The Pinks have played just about every venue in Miami, as well as III Points, and have toured the country over the past couple of years. But La Rocca isn't looking back. Instead, he's excited for a new future and a fresh creative path. Dénudés hopes to release a vinyl EP in January 2017 and
La Rocca and Andreu sat down with New Times to talk about his decision, how they're starting from scratch, and what Dénudés is all about.
New Times: Let's talk about the elephant in the room. Why did you leave Plastic Pinks?
Luigi La Rocca: I always felt that I couldn't fully invest myself in that band because it was a formula they created. We just had differences, and I felt that I was changing at a speed that maybe was different from them. I wanted to go a different way. I want to be free to write my own music and not have to fit any mold.

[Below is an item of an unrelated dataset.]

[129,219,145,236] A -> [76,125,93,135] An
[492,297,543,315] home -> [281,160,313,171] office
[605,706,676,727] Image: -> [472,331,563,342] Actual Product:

I think what they're doing is great for what they do. They know how to target their audience and know how to do their thing. But I'm going after something that I don't even know what it is.

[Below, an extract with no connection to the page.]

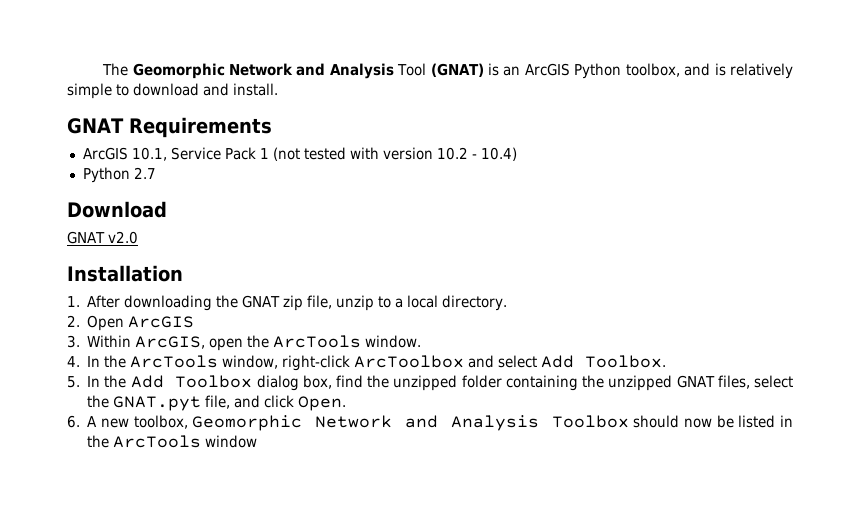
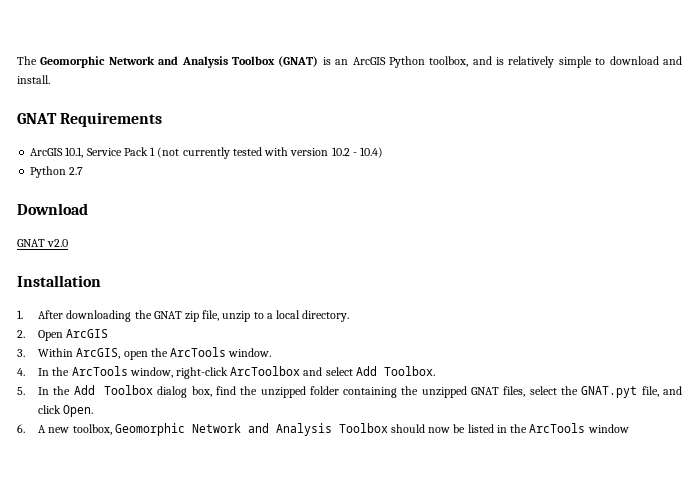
[397,63,427,76] Tool -> [231,56,275,65] Toolbox
(300, 154) none -> [182,147,230,159] currently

How do you feel now that you're moving away from that experience?
La Rocca: I took what I could, and the experience was awesome. I love them. I just felt that now is the time for me to approach my own music, even if that means throwing away all those opportunities, all that hard work that we've done to work with all these other people and establish ourselves. All those relationships — I will no longer have those things. I have to start all over. But if it's at the price of me finally getting to speak my own mind musically, then I'll take it any time of the day and start over.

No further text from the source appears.